Provided data ▸
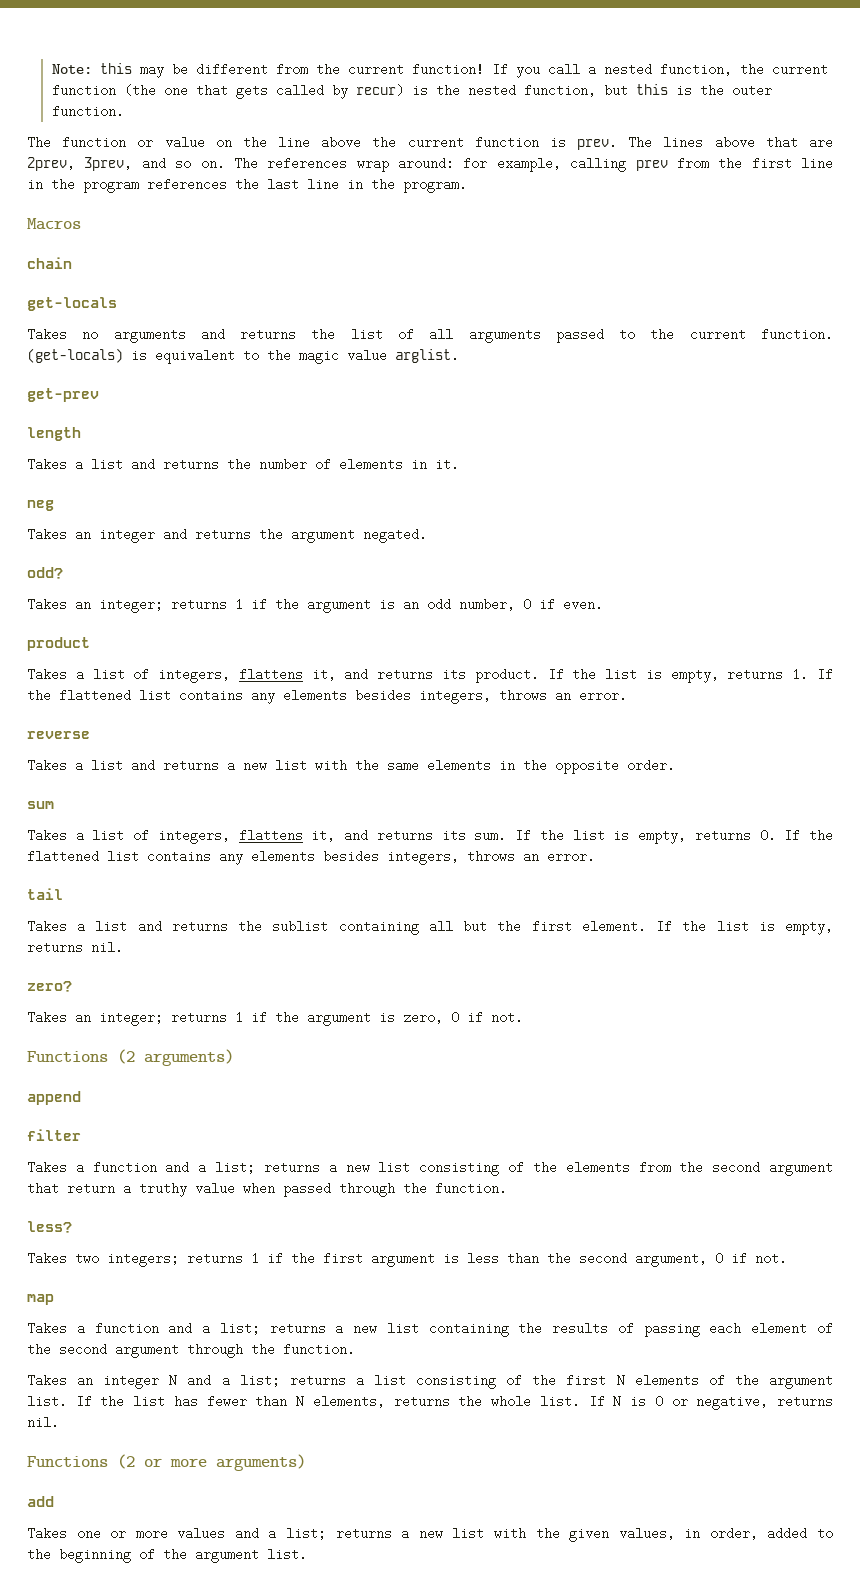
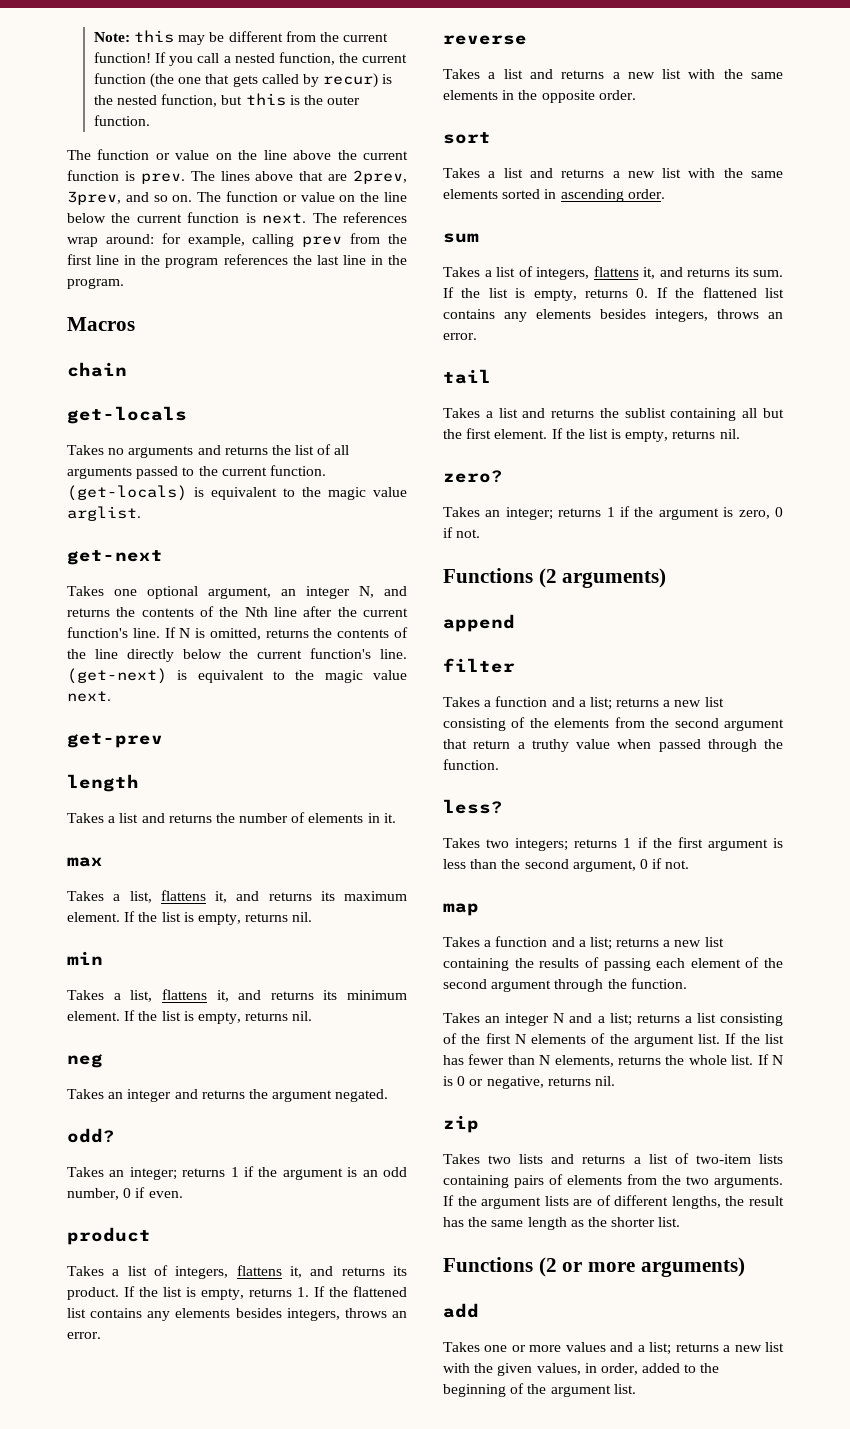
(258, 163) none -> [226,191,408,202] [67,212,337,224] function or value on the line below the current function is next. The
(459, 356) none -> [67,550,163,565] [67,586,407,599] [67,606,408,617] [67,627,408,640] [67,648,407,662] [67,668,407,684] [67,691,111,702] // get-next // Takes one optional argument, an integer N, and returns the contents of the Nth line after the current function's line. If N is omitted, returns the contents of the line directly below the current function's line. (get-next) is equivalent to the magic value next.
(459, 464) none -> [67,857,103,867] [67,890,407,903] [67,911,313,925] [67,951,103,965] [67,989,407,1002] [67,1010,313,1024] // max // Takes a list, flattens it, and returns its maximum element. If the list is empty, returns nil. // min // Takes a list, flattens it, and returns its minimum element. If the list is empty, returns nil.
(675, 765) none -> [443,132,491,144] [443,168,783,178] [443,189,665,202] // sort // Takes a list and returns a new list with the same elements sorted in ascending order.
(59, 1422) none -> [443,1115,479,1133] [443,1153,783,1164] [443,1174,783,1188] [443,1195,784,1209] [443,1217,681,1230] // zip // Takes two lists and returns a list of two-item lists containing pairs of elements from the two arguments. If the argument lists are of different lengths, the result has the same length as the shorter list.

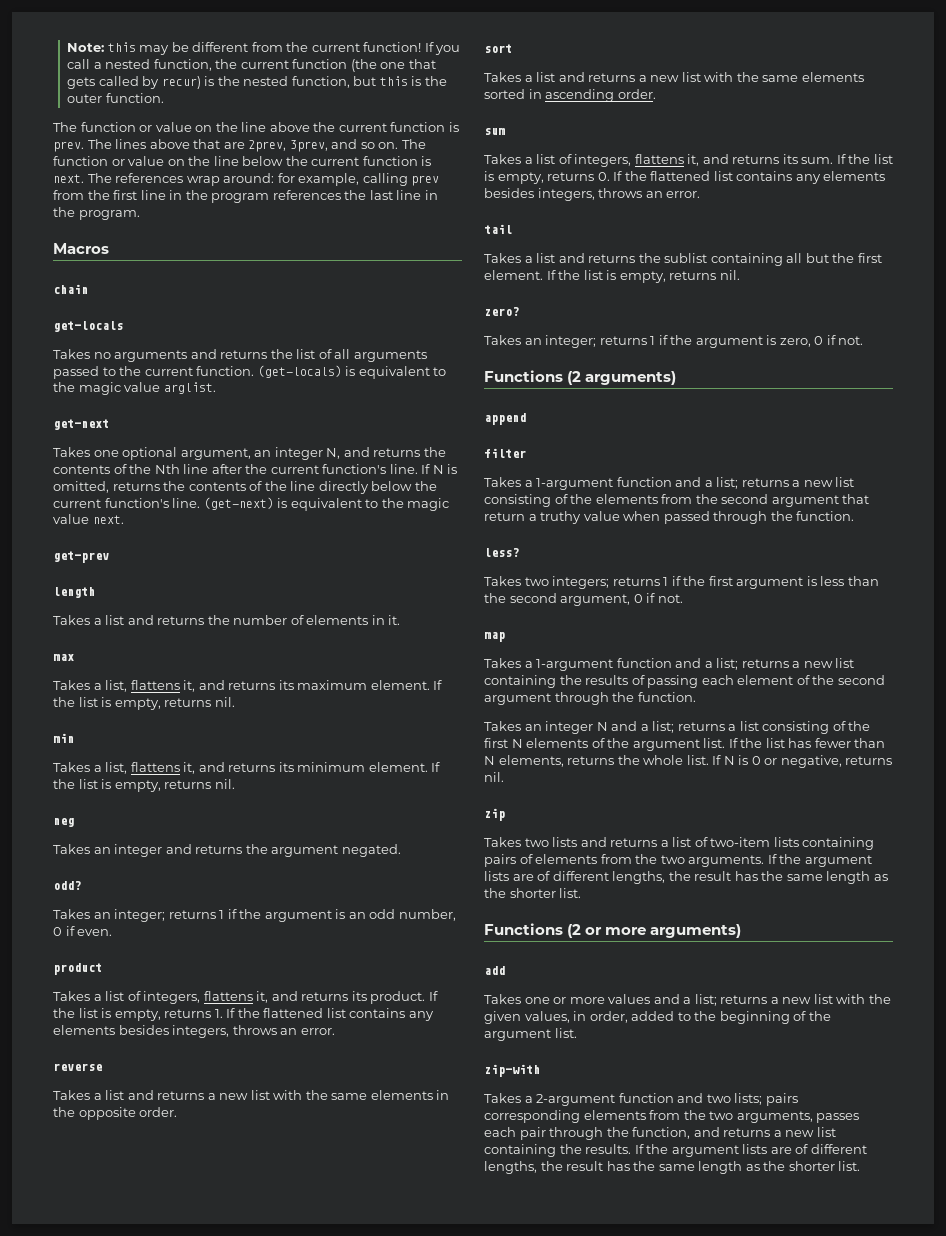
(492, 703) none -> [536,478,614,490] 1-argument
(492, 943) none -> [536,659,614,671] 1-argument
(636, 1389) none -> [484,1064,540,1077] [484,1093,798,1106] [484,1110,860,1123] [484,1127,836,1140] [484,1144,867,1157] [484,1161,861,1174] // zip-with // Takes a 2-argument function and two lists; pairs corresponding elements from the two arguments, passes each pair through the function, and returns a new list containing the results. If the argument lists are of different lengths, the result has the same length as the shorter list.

---

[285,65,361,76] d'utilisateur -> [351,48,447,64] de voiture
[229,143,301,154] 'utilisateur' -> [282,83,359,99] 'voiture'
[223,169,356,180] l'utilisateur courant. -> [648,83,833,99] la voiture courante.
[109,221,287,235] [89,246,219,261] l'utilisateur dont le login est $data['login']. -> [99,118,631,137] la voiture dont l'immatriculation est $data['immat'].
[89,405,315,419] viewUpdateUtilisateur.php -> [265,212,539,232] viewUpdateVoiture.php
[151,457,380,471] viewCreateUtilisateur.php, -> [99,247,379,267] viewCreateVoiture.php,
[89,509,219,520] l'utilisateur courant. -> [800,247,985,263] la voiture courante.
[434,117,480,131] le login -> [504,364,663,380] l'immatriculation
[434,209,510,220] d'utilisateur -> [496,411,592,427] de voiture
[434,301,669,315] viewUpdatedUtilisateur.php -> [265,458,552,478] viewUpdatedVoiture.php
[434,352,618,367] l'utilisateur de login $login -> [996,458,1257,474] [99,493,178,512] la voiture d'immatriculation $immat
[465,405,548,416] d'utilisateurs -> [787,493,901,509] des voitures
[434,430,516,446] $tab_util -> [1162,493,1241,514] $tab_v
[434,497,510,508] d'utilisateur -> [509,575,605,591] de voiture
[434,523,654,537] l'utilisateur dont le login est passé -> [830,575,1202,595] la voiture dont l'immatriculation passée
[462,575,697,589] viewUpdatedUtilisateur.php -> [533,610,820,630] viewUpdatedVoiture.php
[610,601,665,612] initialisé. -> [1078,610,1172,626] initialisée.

--

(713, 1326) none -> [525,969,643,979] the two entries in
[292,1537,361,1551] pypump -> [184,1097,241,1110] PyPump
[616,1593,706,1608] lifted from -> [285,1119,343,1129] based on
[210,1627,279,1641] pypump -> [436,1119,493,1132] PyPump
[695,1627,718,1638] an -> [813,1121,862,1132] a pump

Exercise brief ▸
After locating the line holding "[89,509,219,520] l'utilisateur courant." above, output exactly that line and every line after it through the line holding "[465,405,548,416] d'utilisateurs ->". Include nothing else.

Task solution ▸
[89,509,219,520] l'utilisateur courant. -> [800,247,985,263] la voiture courante.
[434,117,480,131] le login -> [504,364,663,380] l'immatriculation
[434,209,510,220] d'utilisateur -> [496,411,592,427] de voiture
[434,301,669,315] viewUpdatedUtilisateur.php -> [265,458,552,478] viewUpdatedVoiture.php
[434,352,618,367] l'utilisateur de login $login -> [996,458,1257,474] [99,493,178,512] la voiture d'immatriculation $immat
[465,405,548,416] d'utilisateurs -> [787,493,901,509] des voitures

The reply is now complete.